What is required —
From the listing below, extract every line in which the word "normal" appears.

Records supplied —
>>>

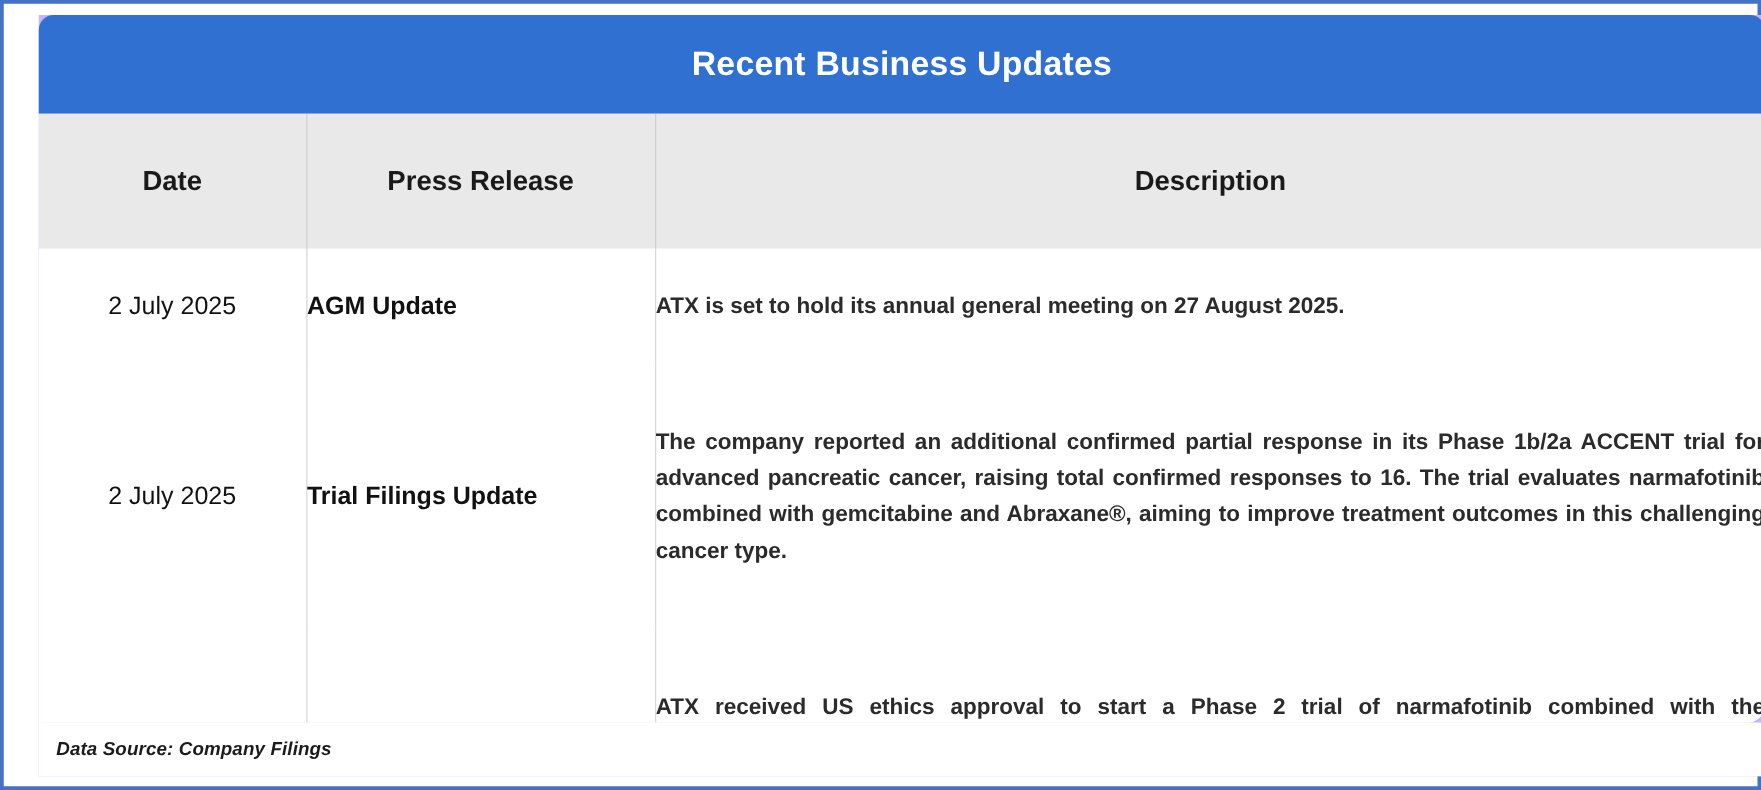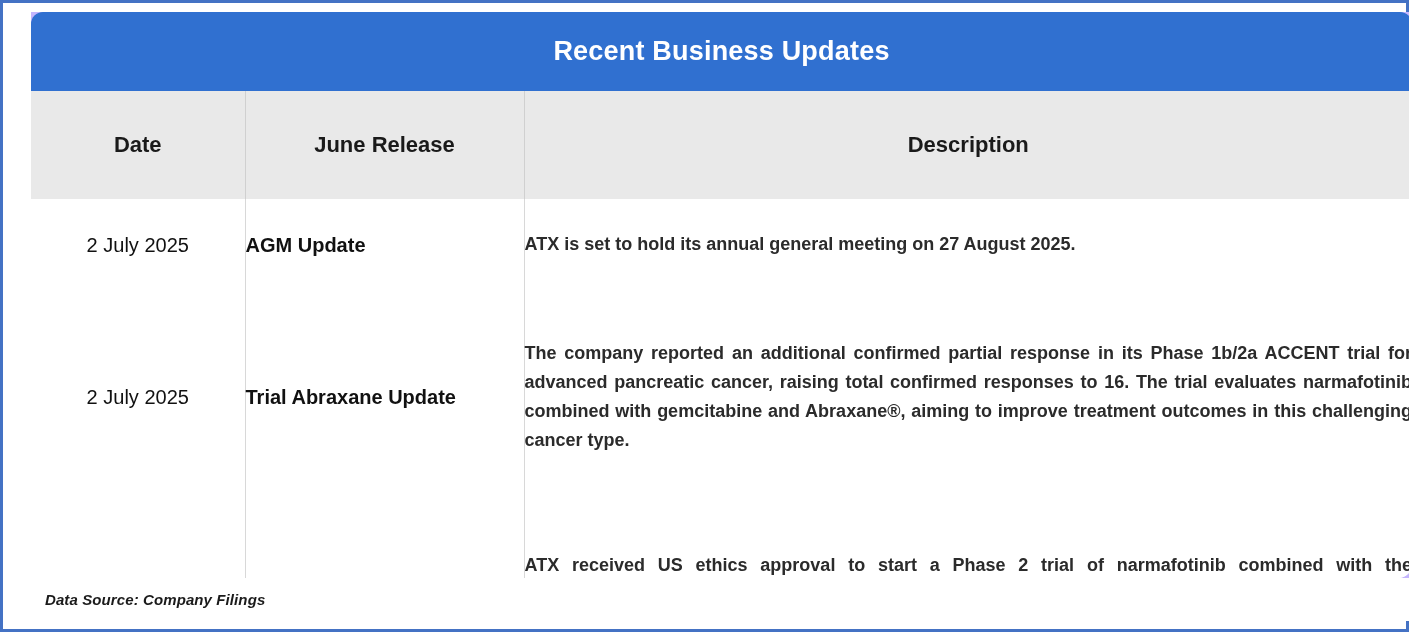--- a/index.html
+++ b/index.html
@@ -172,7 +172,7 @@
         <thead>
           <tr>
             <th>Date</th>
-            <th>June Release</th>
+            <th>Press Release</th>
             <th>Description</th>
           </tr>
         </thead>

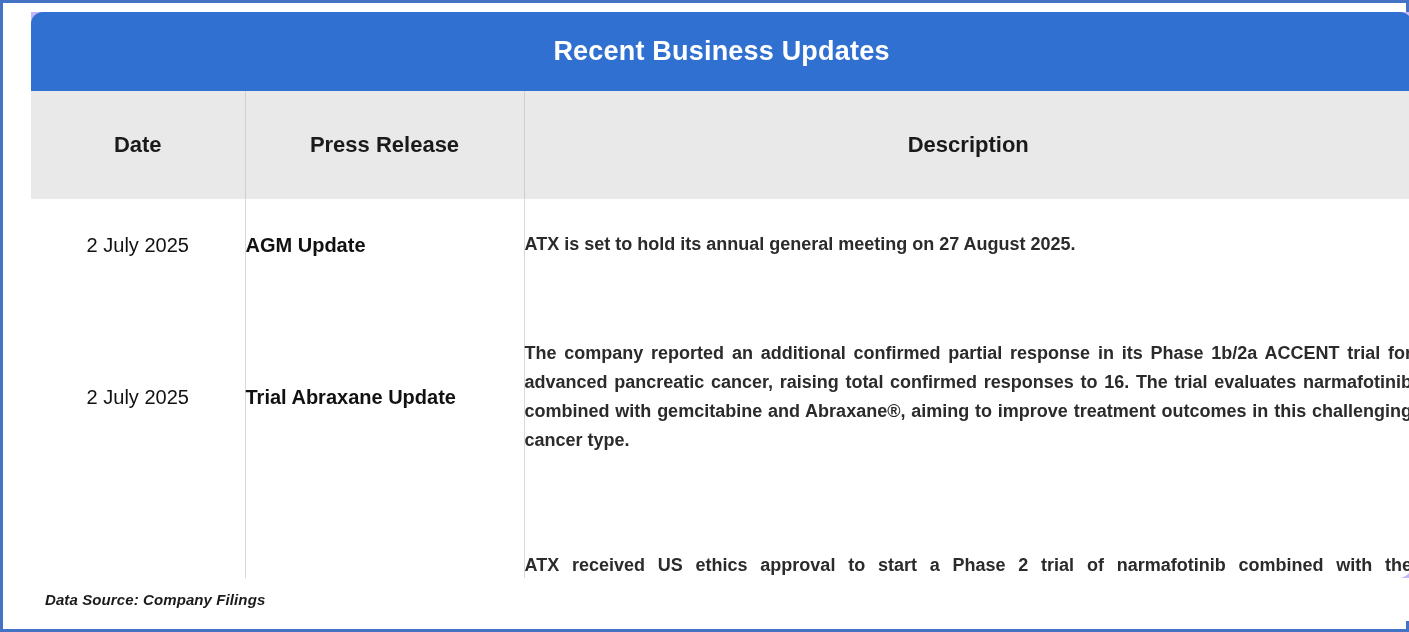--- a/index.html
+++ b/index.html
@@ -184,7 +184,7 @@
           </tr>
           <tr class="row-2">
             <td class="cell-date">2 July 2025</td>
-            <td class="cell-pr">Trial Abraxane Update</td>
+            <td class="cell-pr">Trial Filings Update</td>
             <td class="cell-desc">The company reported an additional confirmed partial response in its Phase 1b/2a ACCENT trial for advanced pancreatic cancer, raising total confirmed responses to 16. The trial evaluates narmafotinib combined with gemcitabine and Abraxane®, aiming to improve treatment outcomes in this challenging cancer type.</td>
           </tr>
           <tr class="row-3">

<<<
>>>

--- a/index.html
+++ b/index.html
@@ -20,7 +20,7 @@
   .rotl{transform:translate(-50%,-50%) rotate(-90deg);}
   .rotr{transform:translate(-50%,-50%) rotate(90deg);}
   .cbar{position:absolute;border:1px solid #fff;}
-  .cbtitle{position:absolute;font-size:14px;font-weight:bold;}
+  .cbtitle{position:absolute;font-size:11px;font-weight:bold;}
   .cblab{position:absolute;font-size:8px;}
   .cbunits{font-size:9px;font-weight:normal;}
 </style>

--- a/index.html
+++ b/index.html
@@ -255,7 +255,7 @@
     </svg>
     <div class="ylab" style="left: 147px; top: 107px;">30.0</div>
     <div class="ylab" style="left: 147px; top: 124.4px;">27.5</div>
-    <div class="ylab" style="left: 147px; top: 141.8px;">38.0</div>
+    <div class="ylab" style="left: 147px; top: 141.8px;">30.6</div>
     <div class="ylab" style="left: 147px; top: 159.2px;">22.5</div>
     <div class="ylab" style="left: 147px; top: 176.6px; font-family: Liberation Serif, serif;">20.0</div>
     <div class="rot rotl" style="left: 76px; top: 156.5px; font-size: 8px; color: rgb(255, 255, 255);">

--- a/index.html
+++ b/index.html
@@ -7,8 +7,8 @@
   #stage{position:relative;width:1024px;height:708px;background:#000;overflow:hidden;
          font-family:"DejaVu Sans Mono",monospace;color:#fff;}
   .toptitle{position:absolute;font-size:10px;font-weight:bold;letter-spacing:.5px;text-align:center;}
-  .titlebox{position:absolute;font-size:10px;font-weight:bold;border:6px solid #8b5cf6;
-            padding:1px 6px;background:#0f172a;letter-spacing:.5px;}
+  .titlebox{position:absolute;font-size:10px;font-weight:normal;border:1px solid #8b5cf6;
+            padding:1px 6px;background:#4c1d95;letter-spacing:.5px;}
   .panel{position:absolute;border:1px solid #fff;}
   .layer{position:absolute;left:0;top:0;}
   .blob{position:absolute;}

<<<

Exercise response —
   .cbunits{font-size:9px;font-weight:normal;}
+  .titlebox{position:absolute;font-size:10px;font-weight:normal;border:1px solid #8b5cf6;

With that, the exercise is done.